- [What you have to do]
Once the line containing "automatic mechanical transformer" is found in the records below, return it and each following line exactly, up to and including the line containing "however, means seamless", and nothing else.

- [Data for review]
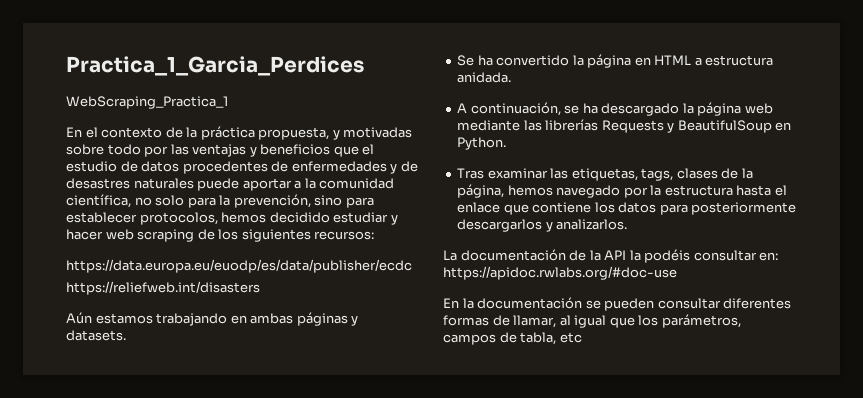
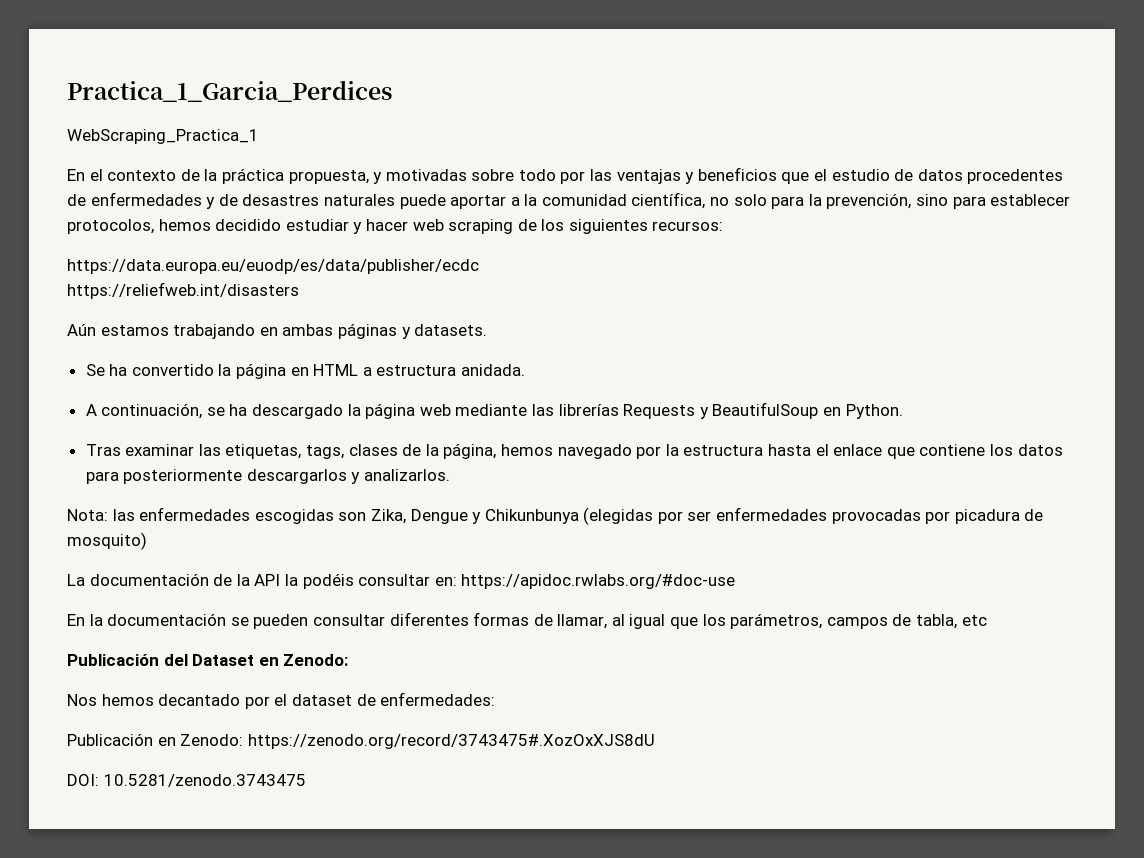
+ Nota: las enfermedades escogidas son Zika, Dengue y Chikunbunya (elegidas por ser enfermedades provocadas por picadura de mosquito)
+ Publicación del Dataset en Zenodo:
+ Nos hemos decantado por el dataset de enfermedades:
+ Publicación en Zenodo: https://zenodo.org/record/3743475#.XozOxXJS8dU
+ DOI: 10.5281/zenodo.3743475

...

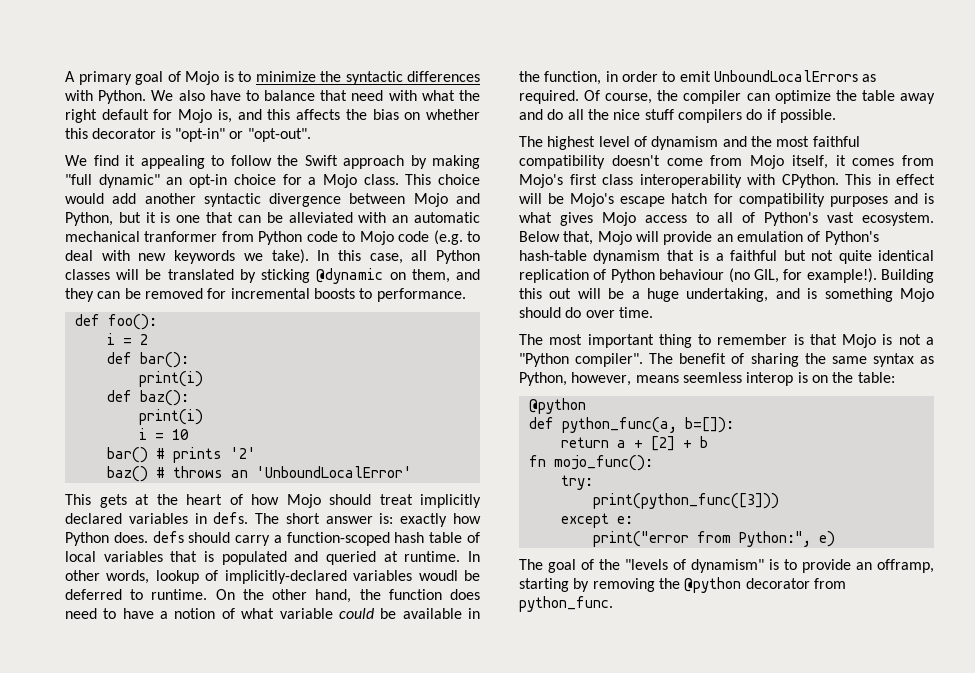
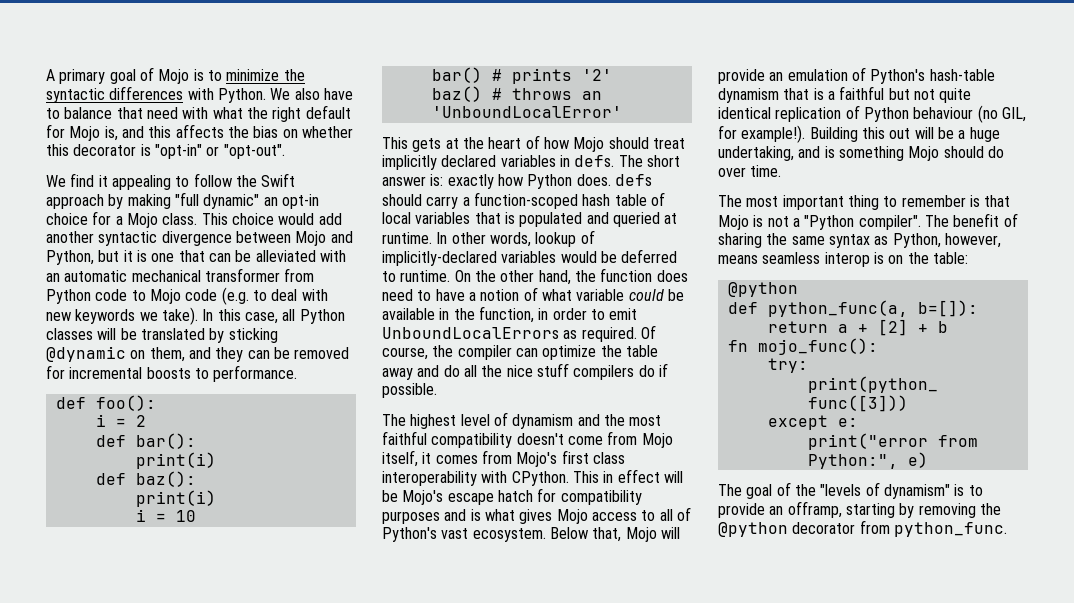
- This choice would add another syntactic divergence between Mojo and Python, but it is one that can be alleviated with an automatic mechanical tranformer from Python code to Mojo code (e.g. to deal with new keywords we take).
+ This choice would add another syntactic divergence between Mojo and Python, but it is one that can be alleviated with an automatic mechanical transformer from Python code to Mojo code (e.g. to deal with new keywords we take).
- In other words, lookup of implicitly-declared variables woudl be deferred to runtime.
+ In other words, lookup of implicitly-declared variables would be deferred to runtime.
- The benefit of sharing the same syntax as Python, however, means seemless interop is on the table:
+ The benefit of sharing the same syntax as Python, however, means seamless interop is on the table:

- [Problem solution]
+ This choice would add another syntactic divergence between Mojo and Python, but it is one that can be alleviated with an automatic mechanical transformer from Python code to Mojo code (e.g. to deal with new keywords we take).
- In other words, lookup of implicitly-declared variables woudl be deferred to runtime.
+ In other words, lookup of implicitly-declared variables would be deferred to runtime.
- The benefit of sharing the same syntax as Python, however, means seemless interop is on the table:
+ The benefit of sharing the same syntax as Python, however, means seamless interop is on the table:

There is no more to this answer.